Rio - No livro ‘Cartas a um jovem engenheiro’, para orientar futuros profissionais, dediquei um capítulo à Ética na Engenharia. Na minha passagem pela Presidência da Cedae, saltou-me aos olhos como a Ética tangencia as práticas de engenheiros que deveriam zelar pelo bom nome da profissão, em especial perante a mídia.Muitos devem se lembrar do caso do rompimento de adutora em que profissionais, em nome de entidades representativas, buscaram de maneira açodada e irresponsável pôr a culpa na empresa, o que depois foi comprovado ser de responsabilidade de terceiros — uma empresa de refrigerantes e sua empreiteira — sem que houvesse o devido pedido de desculpas. O mesmo aconteceu na explosão de bueiros no Rio, quando ‘especialistas’ e até dirigentes de empresas, realmente responsáveis, culparam o “gás do esgoto” pelas explosões.

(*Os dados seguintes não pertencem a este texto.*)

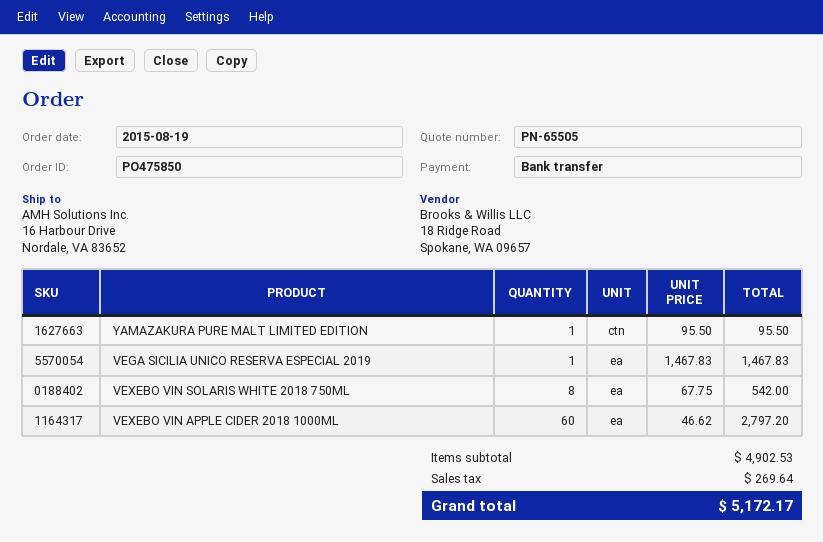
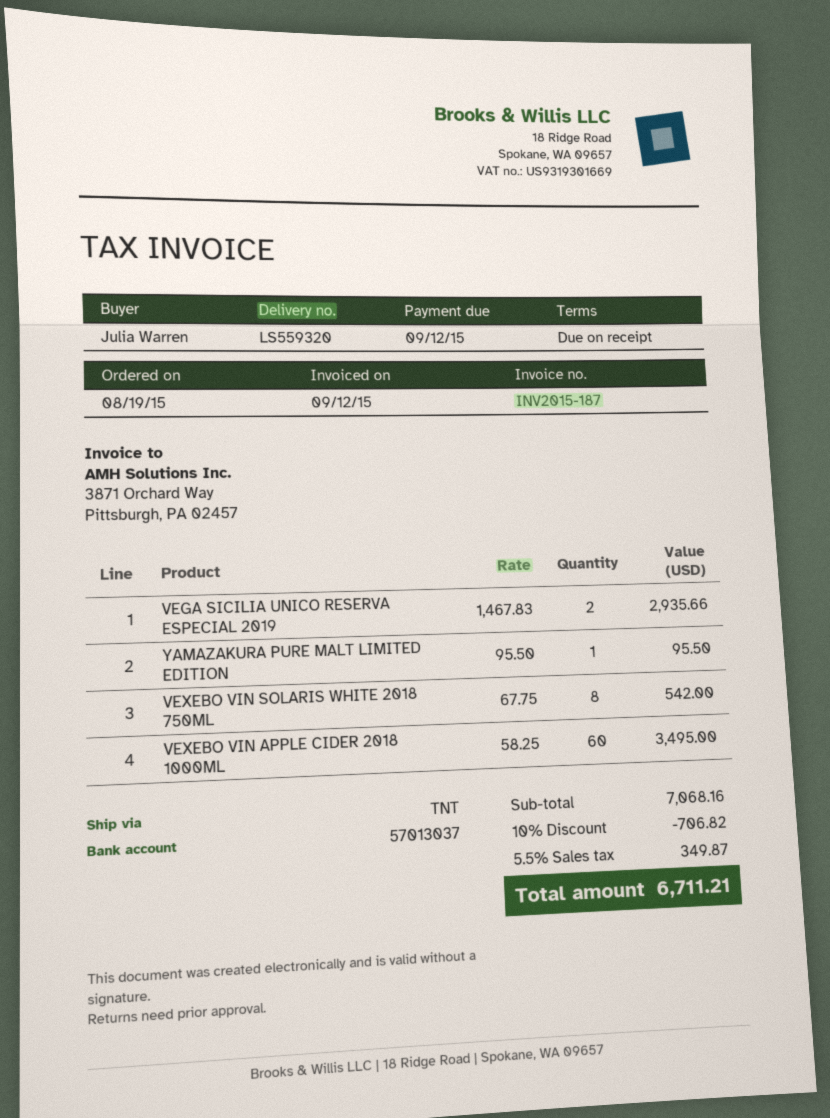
VEGA SICILIA UNICO RESERVA ESPECIAL 2019: 1 x 1467.83 = 1467.83 -> 2 x 1467.83 = 2935.66
VEXEBO VIN APPLE CIDER 2018 1000ML: 60 x 46.62 = 2797.20 -> 60 x 58.25 = 3495.00
subtotal: 4902.53 -> 7068.16
discount: none -> 10% = 706.82
tax: 269.64 -> 349.87
total: 5172.17 -> 6711.21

Nesta estiagem, profissionais da engenharia tentam distorcer dados, inclusive de perdas e de investimentos necessários, para buscar lançar a débito do governo do estado e da Cedae a questão da crise, que de fato ainda não chegou, até pelo trabalho feito. Enxerga-se aí uma esquizofrenia técnica, pois alguns destes engenheiros foram, por quase uma década, gestores dos recursos hídricos pelo próprio estado e muitas vezes responsáveis por emitir outorgas para uso industrial, controle do desmatamento de margens e pelo combate a captações clandestinas, estes, sim, teoricamente agravadores da crise.

Quando críticas partem de leigos ou de políticos que receberam tal missão, pode até se entender, pois muitas vezes são em busca de holofotes — apesar de soar como ato bisonho para os que conhecem o tema, como jornalistas especializados. Quando, porém, tais críticas partem daqueles que conhecem o setor e até que administraram empresas, agências e órgãos — e, portanto, as políticas —, isto só pode soar como ato de má-fé. Ou ação travestida de interesse inconfessável para beneficiar um setor, para lançar nuvem de fumaça para as suas omissões no passado, e que muitos na política chamam de manobra diversionista, ou até de ação político-partidária, mas que perante a Engenharia é um ato lamentável e que extrapola a ética da profissão.